8. What do you think is the most pressing matter that pertains to the next generation of Ohioans who may be voting for the first time?

The cost of college and the onerous burden of student loan debt that impedes this generation's ability to fully participate in the economy. Today, the average student at Ohio's public universities graduates with a diploma in one hand and a bill for $35,000 in student loans in the other. We can and must significantly reduce the cost of attending YSU and Ohio's other outstanding public universities and community colleges and establish a state program to underwrite student loans at a reduced interest rate that includes forgiveness for graduates who commit to stay in Ohio and work in specified professions including teaching, engineering, law enforcement, and social work.


9. Are you frustrated by the political sniping, exaggeration and even lies between the parties and their supporters that has diminished respect and reasoned compromise? If so, what will you personally do to make the situation better?

Yes, and it's important to note that my opponent and the Ohio Republican Party is conducting a slimy, misleading, negative campaign against me, funding in part with money from indicted former House Speaker Larry Householder. I'm fighting to make the situation better by conducting a campaign focused on the issues that are important to the people of the 59th District and will always tell the truth about myself, my stand on matters of great importance, and my opponent.

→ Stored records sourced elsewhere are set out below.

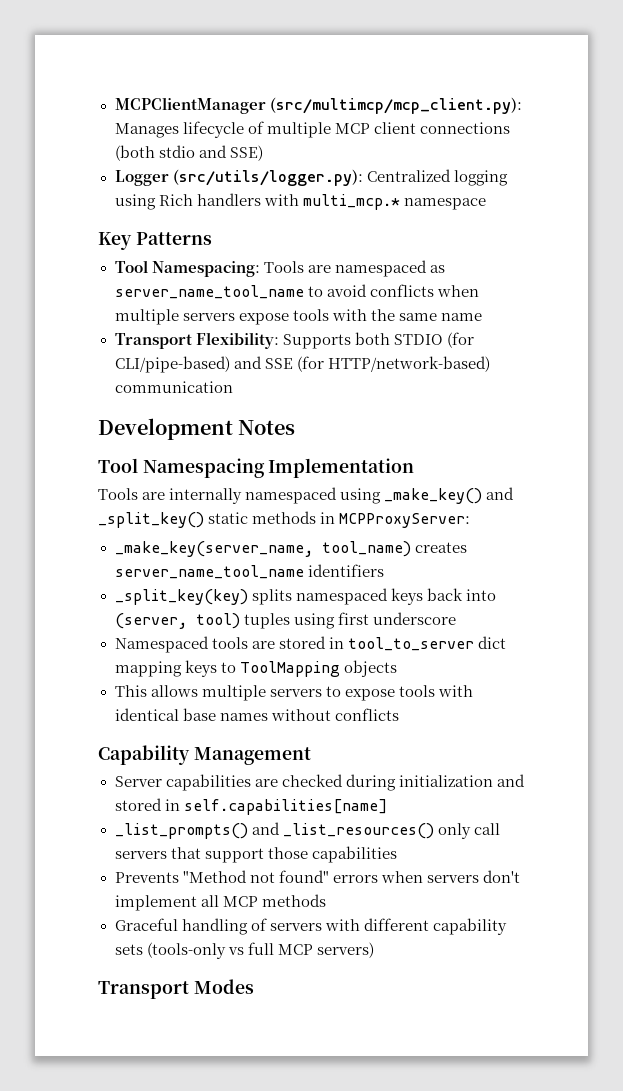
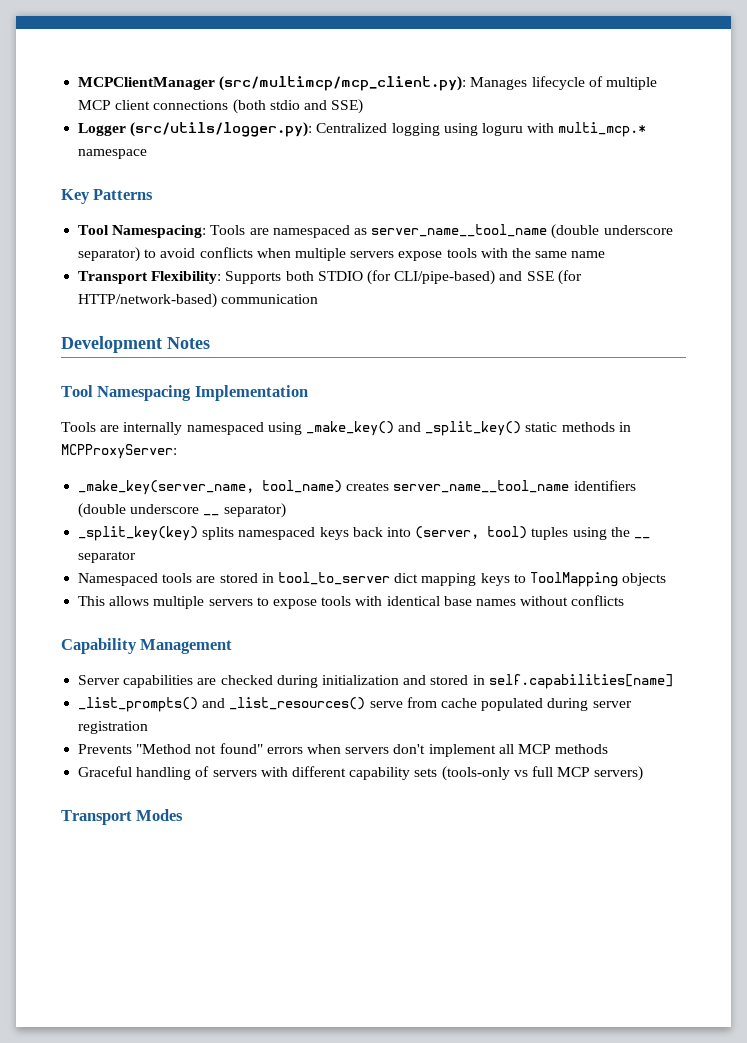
- Logger (src/utils/logger.py): Centralized logging using Rich handlers with multi_mcp.* namespace
+ Logger (src/utils/logger.py): Centralized logging using loguru with multi_mcp.* namespace
- Tool Namespacing: Tools are namespaced as server_name_tool_name to avoid conflicts when multiple servers expose tools with the same name
+ Tool Namespacing: Tools are namespaced as server_name__tool_name (double underscore separator) to avoid conflicts when multiple servers expose tools with the same name
- _make_key(server_name, tool_name) creates server_name_tool_name identifiers
+ _make_key(server_name, tool_name) creates server_name__tool_name identifiers (double underscore __ separator)
- _split_key(key) splits namespaced keys back into (server, tool) tuples using first underscore
+ _split_key(key) splits namespaced keys back into (server, tool) tuples using the __ separator
- _list_prompts() and _list_resources() only call servers that support those capabilities
+ _list_prompts() and _list_resources() serve from cache populated during server registration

10. Who is your hero, and why?

My hero is Abraham Lincoln, and has been since I was very young. As I grew older and made the study and teaching of history my career, my admiration and respect for him has only grown as I continue to learn about his life, his relationships, and his purpose. He is an absolutely fascinating person, and is the definition of a warrior poet. His capability to express, profoundly and succinctly, the ideals of this nation have never been matched. The Gettysburg Address, in just 272 words, not only redefined the purpose of our great national calamity, The Civil War, but also redefined the very purpose of our great experiment with democracy as well. But to me, his Second Inaugural is even more profound. In this speech you can feel the terrible toll that the war had inflicted upon our nation, and upon President Lincoln himself. He was more than just high-minded ideals. He was a shrewd politician who knew how to get things done that were right, overcoming many obstacles to do so. He put the needs of the nation above his own ego, appointing many political rivals to his cabinet because they could offer him the best council to steer our nation through the troubling times. And he continued to grow as a person throughout his life. While he was always against slavery, he didn't necessarily think that black and white people were "equal" throughout his life. However, as a man of reflection, he grew to reject those thoughts and declared that black men should have the right to vote. It was that speech at the end of the war that got him killed—John Wilkes Booth was in the crowd that night, heard Lincoln say that black men should be able to vote, and then determined to kill him. He compromised where he could, was pragmatic where he needed to be, and fought when necessary. As was said all those years ago, so it remains: "It is for us the living, rather, to be dedicated here to the unfinished work which they who fought here have thus far so nobly advanced." It's time for our generation to take up the torch as we continue to strive toward our more perfect union and have a government of the people, by the people, and for the people.